■ Work to complete ■
The span to repeat in the listing below runs from the line containing "[144,521,340,540] http://forum.mycoin.org ->" to the line containing "[158,1079,354,1098] http://forum.mycoin.org ->", inclusive. Repeat it exactly, and only it.

■ Data provided ■
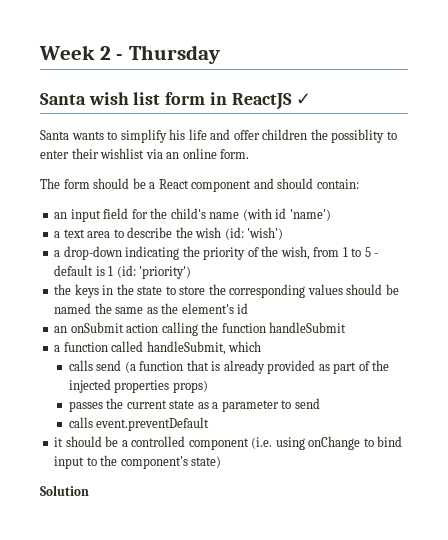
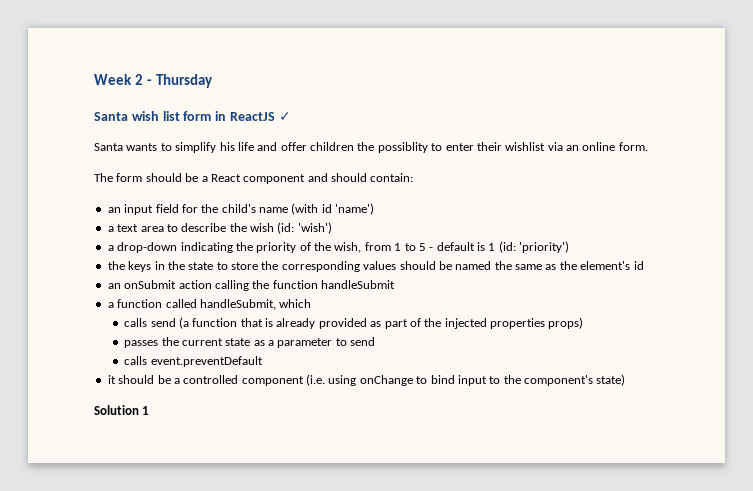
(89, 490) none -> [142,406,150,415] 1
--
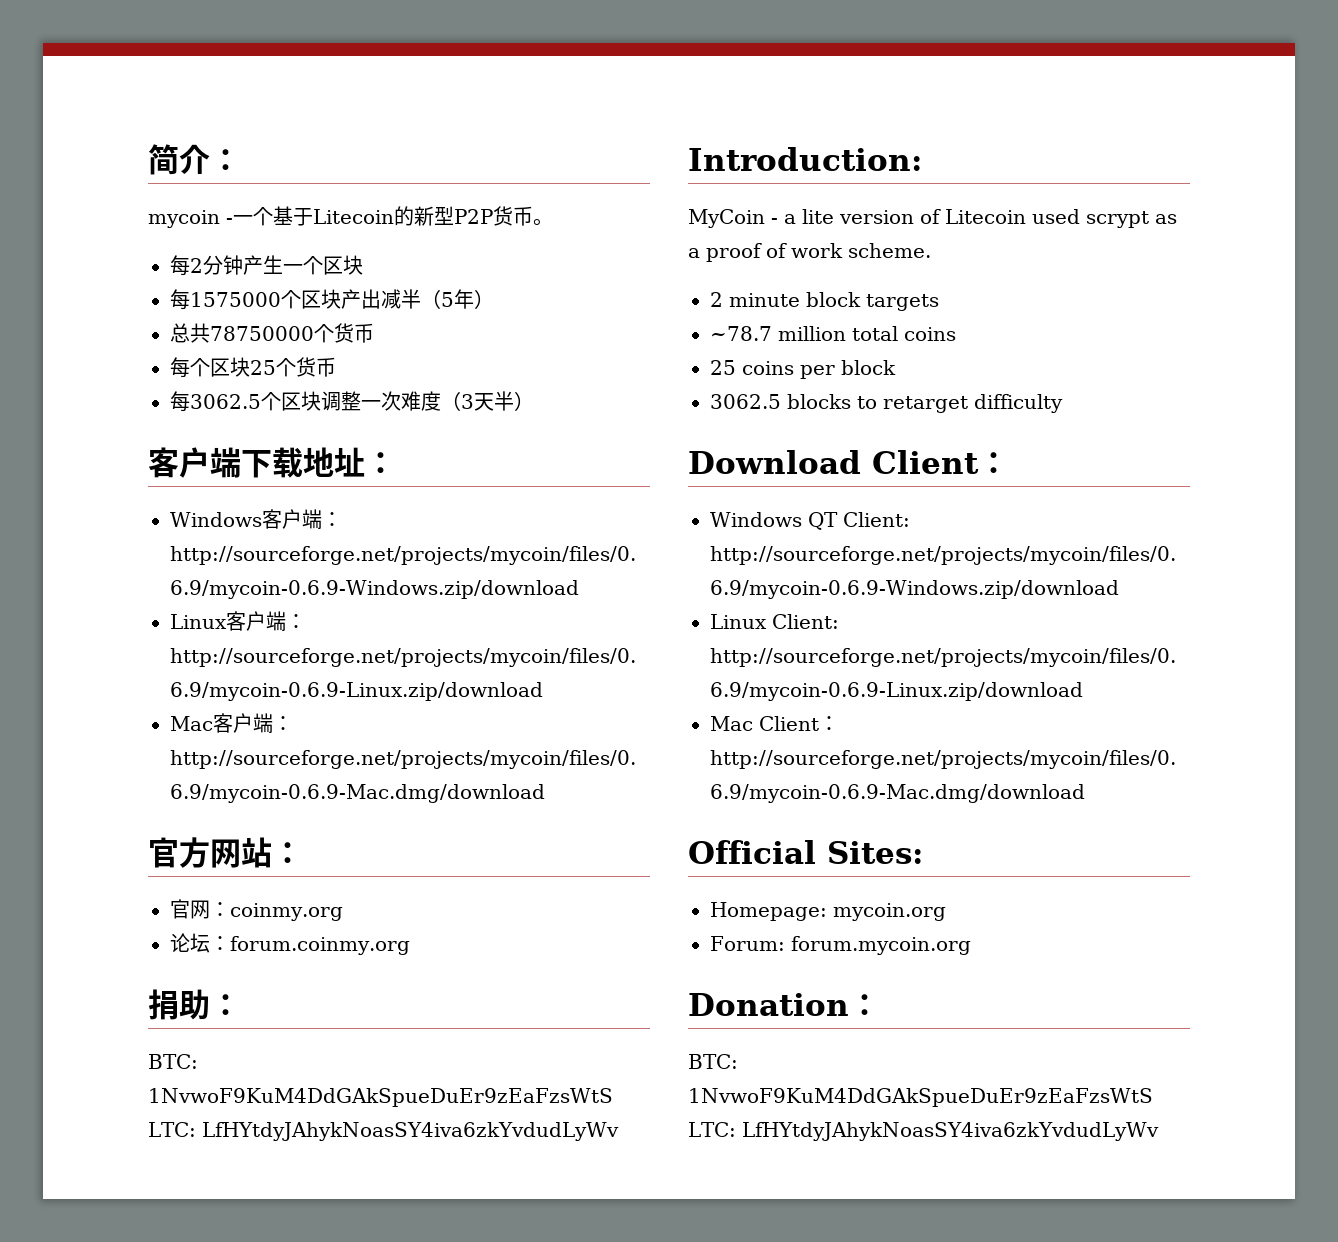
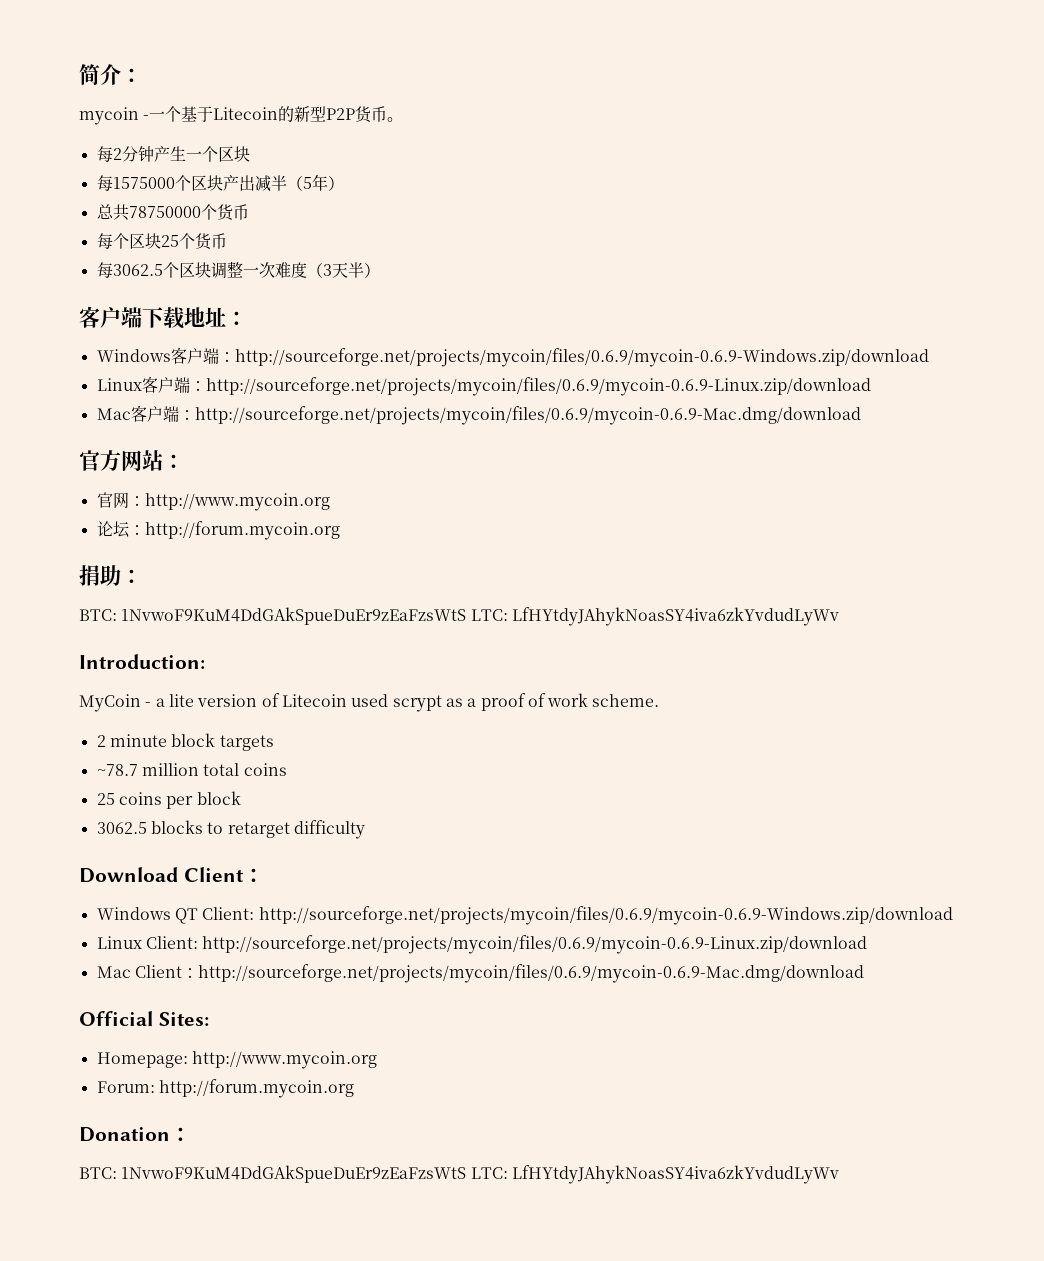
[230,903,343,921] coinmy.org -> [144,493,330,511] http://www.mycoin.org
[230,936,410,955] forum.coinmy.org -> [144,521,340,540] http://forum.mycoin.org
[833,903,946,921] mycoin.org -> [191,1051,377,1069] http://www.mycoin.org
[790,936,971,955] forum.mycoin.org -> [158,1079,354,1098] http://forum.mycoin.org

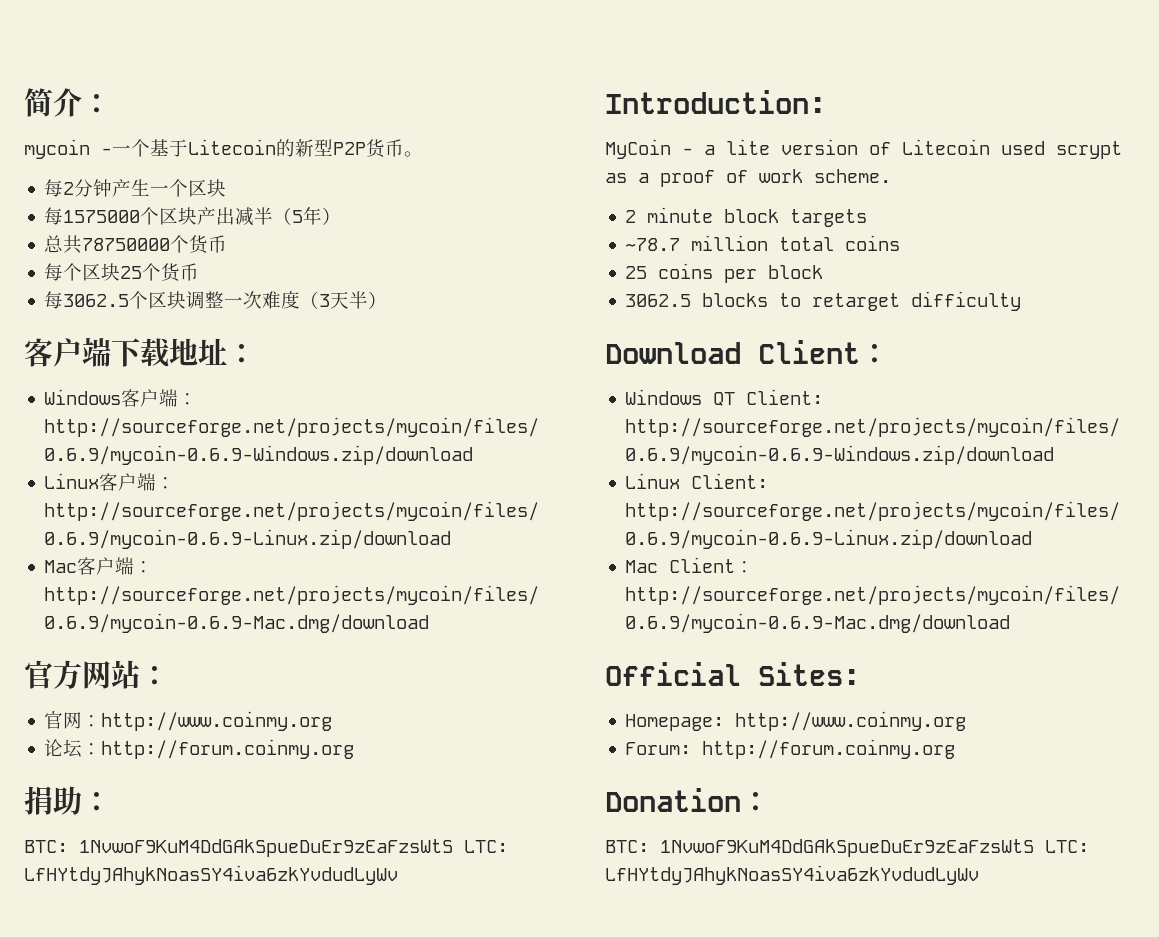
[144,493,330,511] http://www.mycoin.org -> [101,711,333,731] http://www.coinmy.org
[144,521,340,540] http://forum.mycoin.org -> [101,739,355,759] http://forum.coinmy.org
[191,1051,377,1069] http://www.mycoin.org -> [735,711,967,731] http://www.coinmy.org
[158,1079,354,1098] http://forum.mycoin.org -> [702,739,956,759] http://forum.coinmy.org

■ Result below ■
[144,521,340,540] http://forum.mycoin.org -> [101,739,355,759] http://forum.coinmy.org
[191,1051,377,1069] http://www.mycoin.org -> [735,711,967,731] http://www.coinmy.org
[158,1079,354,1098] http://forum.mycoin.org -> [702,739,956,759] http://forum.coinmy.org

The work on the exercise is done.